興味があるかないかはさておき、一度は考えたことがあるのではないだろうか。
「銀さんて、お付き合いしていた女性とか想い人とか誰かいなかったんですか」
万事屋の一室で賽は投げられた。眼鏡によって。
それは、なにかが変わった瞬間だったのかもしれない。
すべてが繋がるきっかけとなったのかもしれない。
いつも通りの日常。
大した仕事もなく、暇を持て余す銀時ら万事屋一行は居間に集いテレビをただただ見据えていたわけだが。
そんなときにぽつりと呟かれた疑問。
あまりにこのちゃらんぽらんに似つかわしくない"恋愛"という議題。
「ぱっつぁん、やめてやれよー。このちゃらんぽらんにそんな浮いた話しなんかあるはずないネ」
「そうは言っても神楽ちゃん。銀さんだってもういい年齢なんだし…一生独り身ってわけにもいかないよ」
「こんな生活力のない甲斐性なし貰い手なんていないアル」
「まあそれはそうなんだけどさ…それ言ったら終わりなんだって…」
珍しく静寂。
どうしたことか、いつもなら脊髄反射の如く"俺にだってそんな女の1人や2人いらあ!"ぐらいの返事が返ってくるというのに。
いやに静かな男は、ソファへと転がりお気に入りのジャンプを顔へと乗せたまま微動だにしないではないか。

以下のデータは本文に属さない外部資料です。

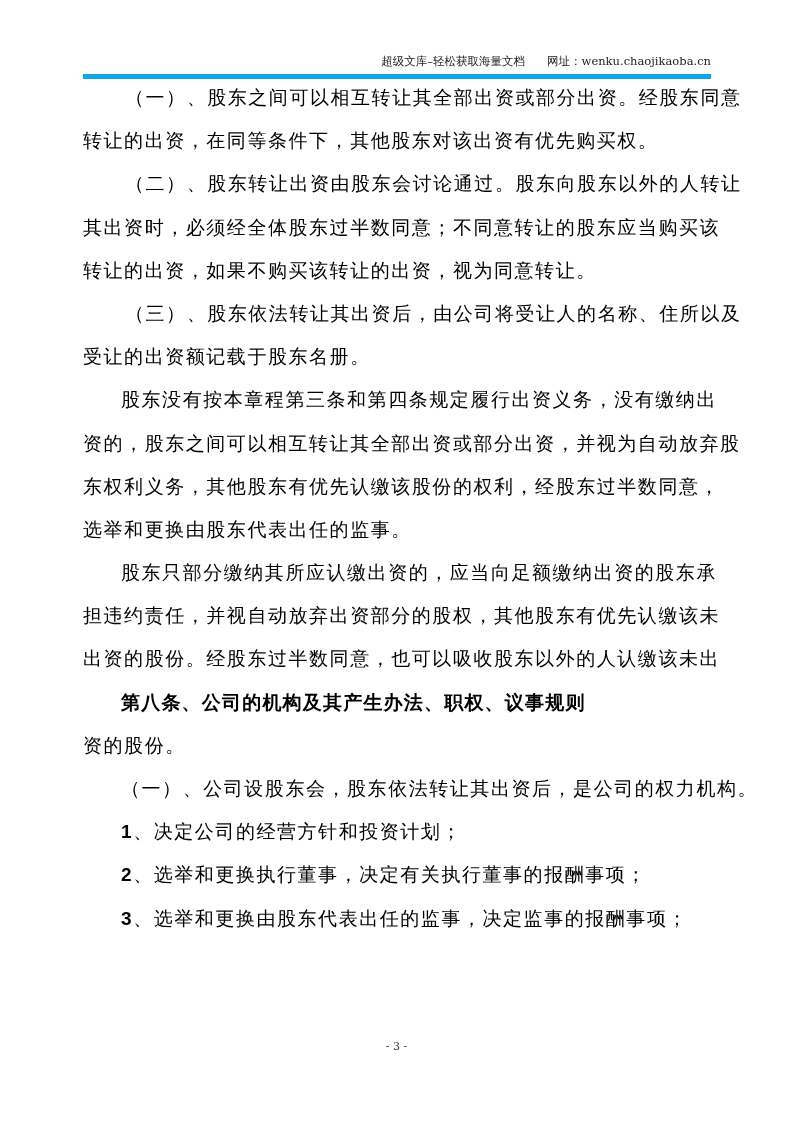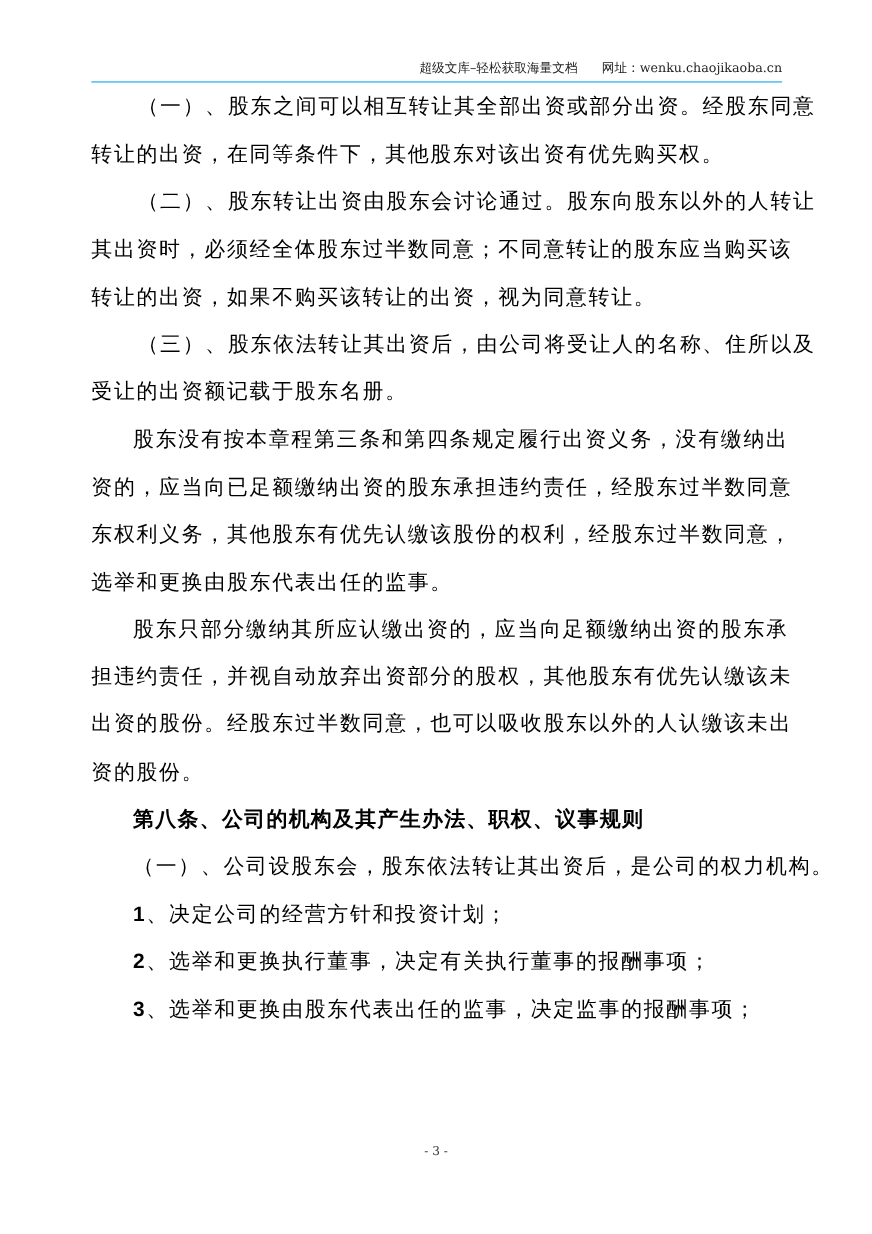--- a/index.html
+++ b/index.html
@@ -1,19 +1,19 @@
 <!DOCTYPE html>
 <html><head>
 <meta charset="utf-8">
 <style>
   html, body { margin: 0; padding: 0; background: #ffffff; }
   body { width: 793px; height: 1122px; position: relative; overflow: hidden;
          font-family: "DejaVu Serif", "Liberation Serif", serif; color: #000; }
   .header { position: absolute; left: 83px; width: 628px; top: 48px; height: 26px;
-            border-bottom: 1px solid #0ea5e9; }
+            border-bottom: 5px solid #0ea5e9; }
   .header-text { position: absolute; right: 0; top: 6px; font-size: 11.5px; color: #222;
                  white-space: nowrap; }
   .header-text .gap { display: inline-block; width: 22px; }
   .content { position: absolute; left: 83px; top: 76px; width: 632px; }
   .line { height: 43.2px; line-height: 43.2px; font-size: 19px; letter-spacing: 1.55px;
           white-space: nowrap; }
   .indent { padding-left: 42px; }
   .indent-sm { padding-left: 38px; }
   .bold { font-weight: bold; font-family: "DejaVu Sans", "Liberation Sans", sans-serif; letter-spacing: 1.2px; }
   .num { font-weight: bold; font-family: "Liberation Sans", "DejaVu Sans", sans-serif; }
@@ -31,29 +31,29 @@
 
 <div class="content">
   <div class="line indent">（一）、股东之间可以相互转让其全部出资或部分出资。经股东同意</div>
   <div class="line">转让的出资，在同等条件下，其他股东对该出资有优先购买权。</div>
   <div class="line indent">（二）、股东转让出资由股东会讨论通过。股东向股东以外的人转让</div>
   <div class="line">其出资时，必须经全体股东过半数同意；不同意转让的股东应当购买该</div>
   <div class="line">转让的出资，如果不购买该转让的出资，视为同意转让。</div>
   <div class="line indent">（三）、股东依法转让其出资后，由公司将受让人的名称、住所以及</div>
   <div class="line">受让的出资额记载于股东名册。</div>
   <div class="line indent-sm">股东没有按本章程第三条和第四条规定履行出资义务，没有缴纳出</div>
-  <div class="line">资的，应当向已足额缴纳出资的股东承担违约责任，经股东过半数同意</div>
+  <div class="line">资的，股东之间可以相互转让其全部出资或部分出资，并视为自动放弃股</div>
   <div class="line">东权利义务，其他股东有优先认缴该股份的权利，经股东过半数同意，</div>
   <div class="line">选举和更换由股东代表出任的监事。</div>
   <div class="line indent-sm">股东只部分缴纳其所应认缴出资的，应当向足额缴纳出资的股东承</div>
   <div class="line">担违约责任，并视自动放弃出资部分的股权，其他股东有优先认缴该未</div>
   <div class="line">出资的股份。经股东过半数同意，也可以吸收股东以外的人认缴该未出</div>
+  <div class="line indent-sm bold">第八条、公司的机构及其产生办法、职权、议事规则</div>
+
   <div class="line">资的股份。</div>
-
-  <div class="line indent-sm bold">第八条、公司的机构及其产生办法、职权、议事规则</div>
 
   <div class="line indent-sm">（一）、公司设股东会，股东依法转让其出资后，是公司的权力机构。</div>
 
   <div class="line indent-sm"><span class="num">1</span><span>、</span><span>决定公司的经营方针和投资计划；</span></div>
   <div class="line indent-sm"><span class="num">2</span><span>、</span><span>选举和更换执行董事，决定有关执行董事的报酬事项；</span></div>
   <div class="line indent-sm"><span class="num">3</span><span>、</span><span>选举和更换由股东代表出任的监事，决定监事的报酬事项；</span></div>
 </div>
 
 <div class="page-number">- 3 -</div>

それは聞こえないふりをしていたのか現実逃避でも始めていたのか。
よもや、懸想していたなど思いもしない。
当たり前だ。彼自身だって自覚していないのだから。
それでも、脳裏に過る女といえば1人で。
もう何年も会ってないソイツの行方なんて知らないが不思議と会いたくて。
以前片時も離れずにいたせいか、愛着のようなものが湧いていたのか。
「銀さん…?」
離れたのはアイツの方だった。
まるで、空気のようにそこにいることが当たり前だった奴は、風のようでいて…いや正しく表現するなら猫のような気まぐれ野郎だった。
「銀ちゃん…?」
どうかしてる。
「なんでもねーよ。そんなことより新八、お前今日は道場に帰るんだろ?早くいかねぇと、あのゴリラ女にどやされるぞ」
会えるはずないのに。本当にどうかしちまったか、俺は。